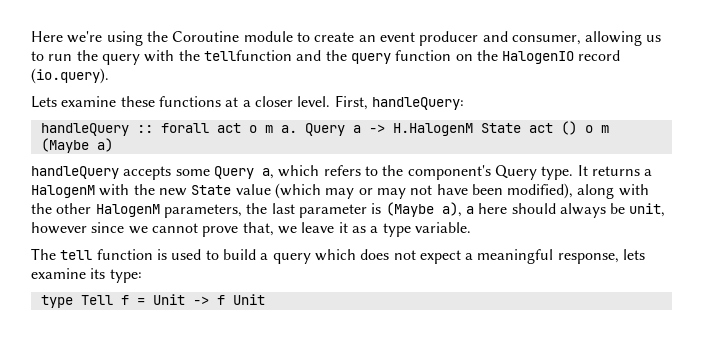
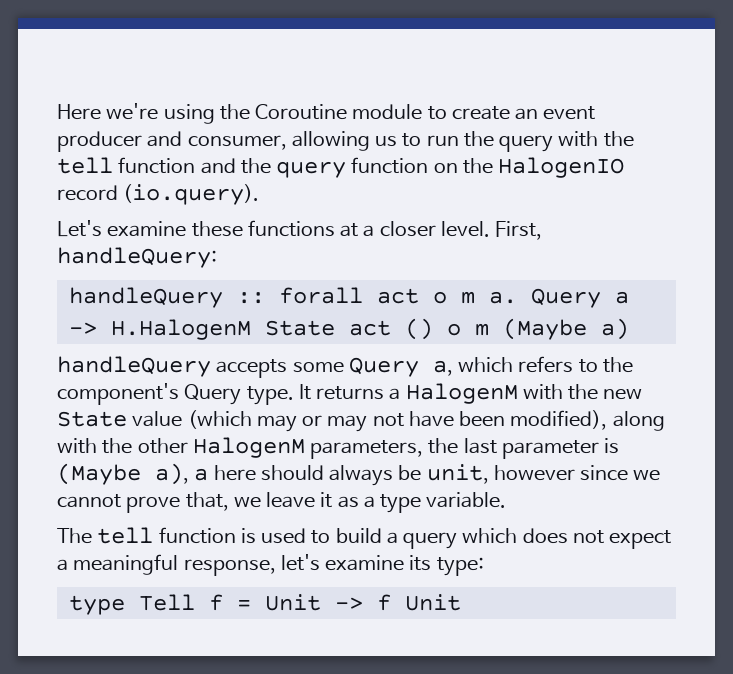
[203,50,292,61] tellfunction -> [57,157,196,174] tell function
[31,96,57,108] Lets -> [57,220,102,237] Let's
[623,249,646,260] lets -> [280,554,320,571] let's

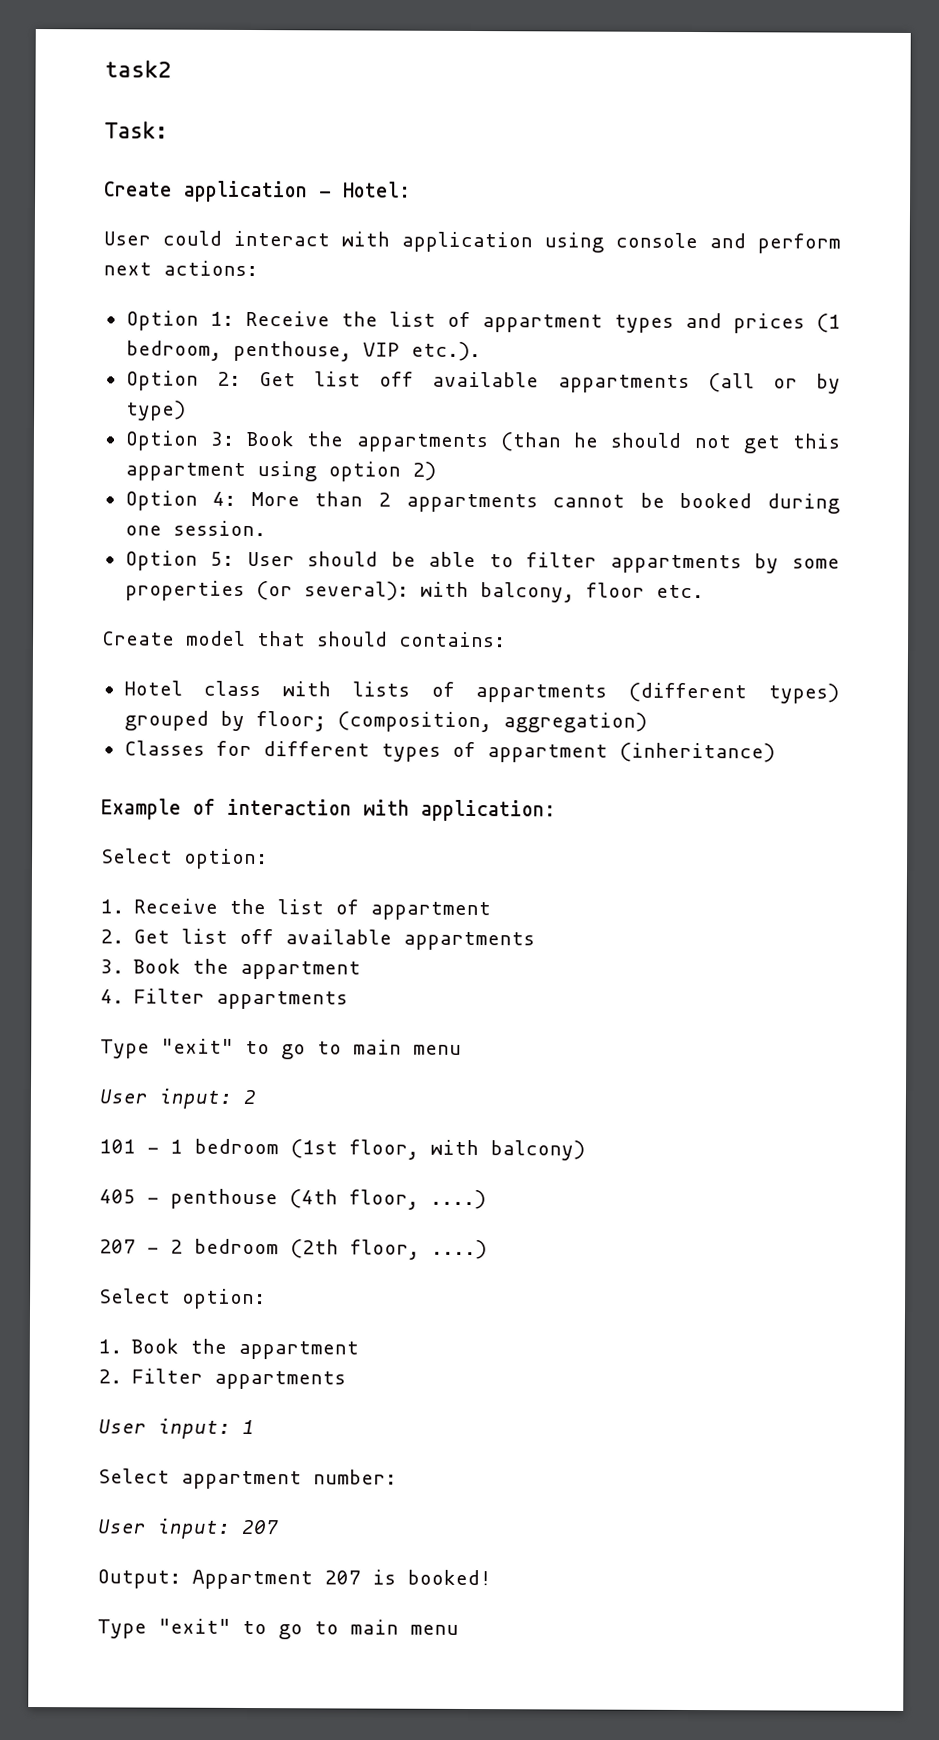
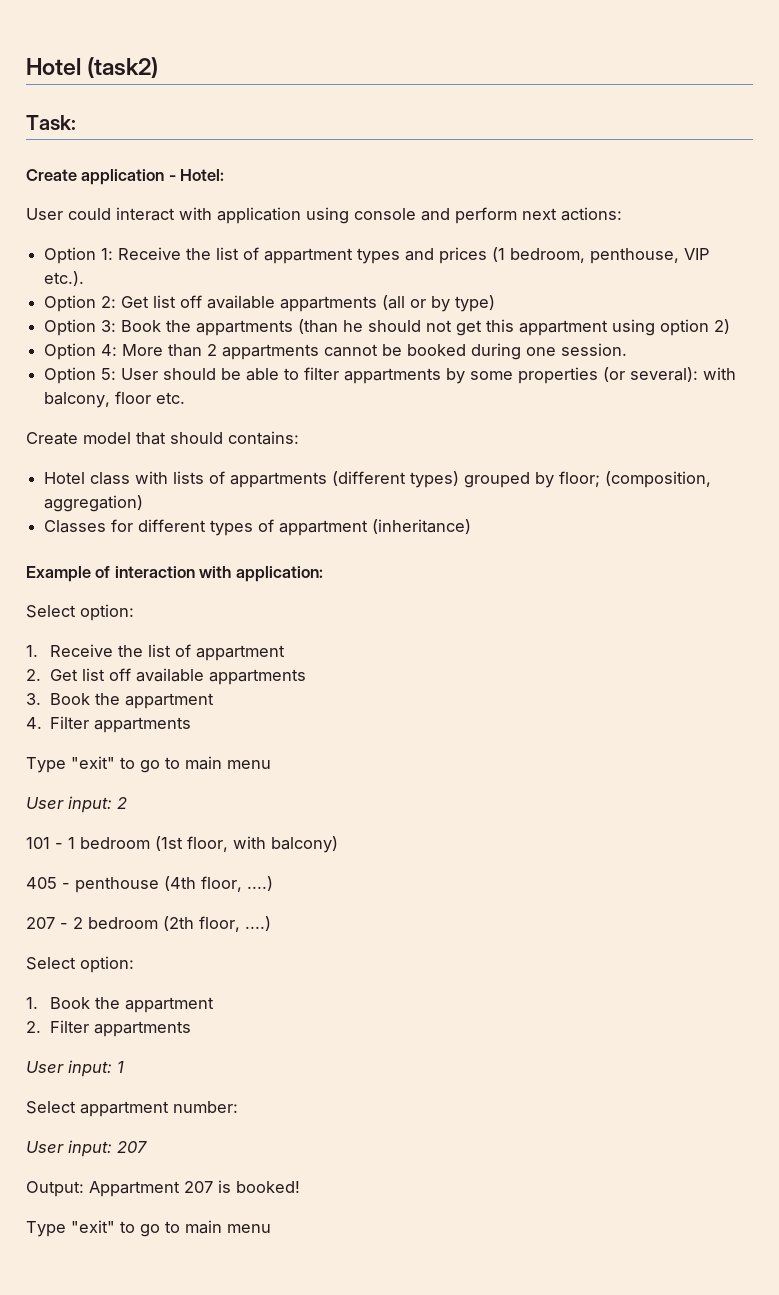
[104,60,171,78] task2 -> [26,57,159,78] Hotel (task2)

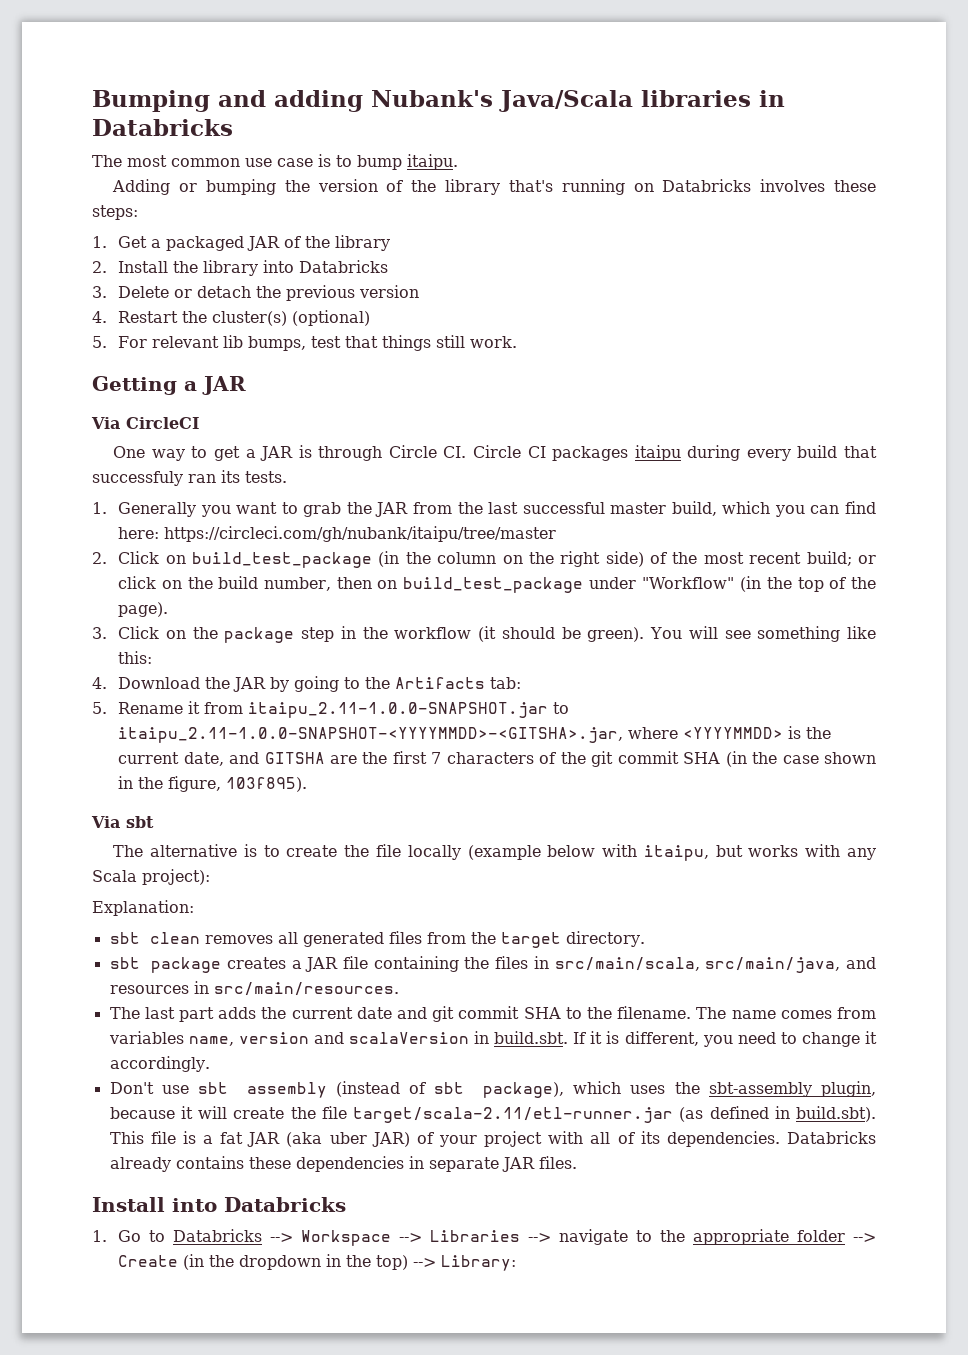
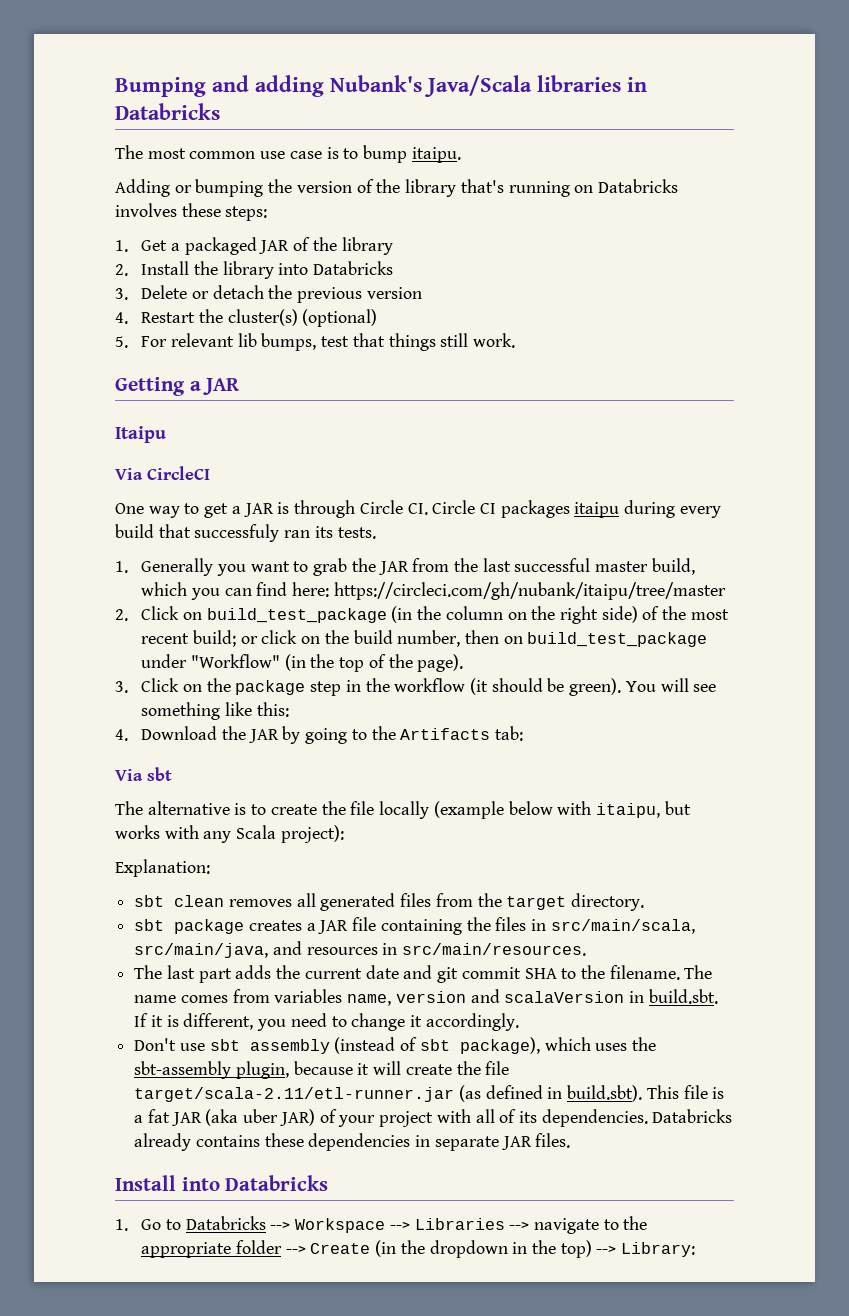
(246, 385) none -> [115,426,166,443] // Itaipu
[92,701,570,718] [118,726,832,743] [118,751,876,767] [118,776,308,792] // 5. Rename it from itaipu_2.11-1.0.0-SNAPSHOT.jar to itaipu_2.11-1.0.0-SNAPSHOT-<YYYYMMDD>-<GITSHA>.jar, where <YYYYMMDD> is the current date, and GITSHA are the first 7 characters of the git commit SHA (in the case shown in the figure, 103f895). -> (523, 733) none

# # # # #

**YOUR ASSIGNMENT**
Extract the full listing above verbatim; pictures are to be left out of the copy.

**ANSWER SPACE**
[203,50,292,61] tellfunction -> [57,157,196,174] tell function
[31,96,57,108] Lets -> [57,220,102,237] Let's
[623,249,646,260] lets -> [280,554,320,571] let's

[104,60,171,78] task2 -> [26,57,159,78] Hotel (task2)

(246, 385) none -> [115,426,166,443] // Itaipu
[92,701,570,718] [118,726,832,743] [118,751,876,767] [118,776,308,792] // 5. Rename it from itaipu_2.11-1.0.0-SNAPSHOT.jar to itaipu_2.11-1.0.0-SNAPSHOT-<YYYYMMDD>-<GITSHA>.jar, where <YYYYMMDD> is the current date, and GITSHA are the first 7 characters of the git commit SHA (in the case shown in the figure, 103f895). -> (523, 733) none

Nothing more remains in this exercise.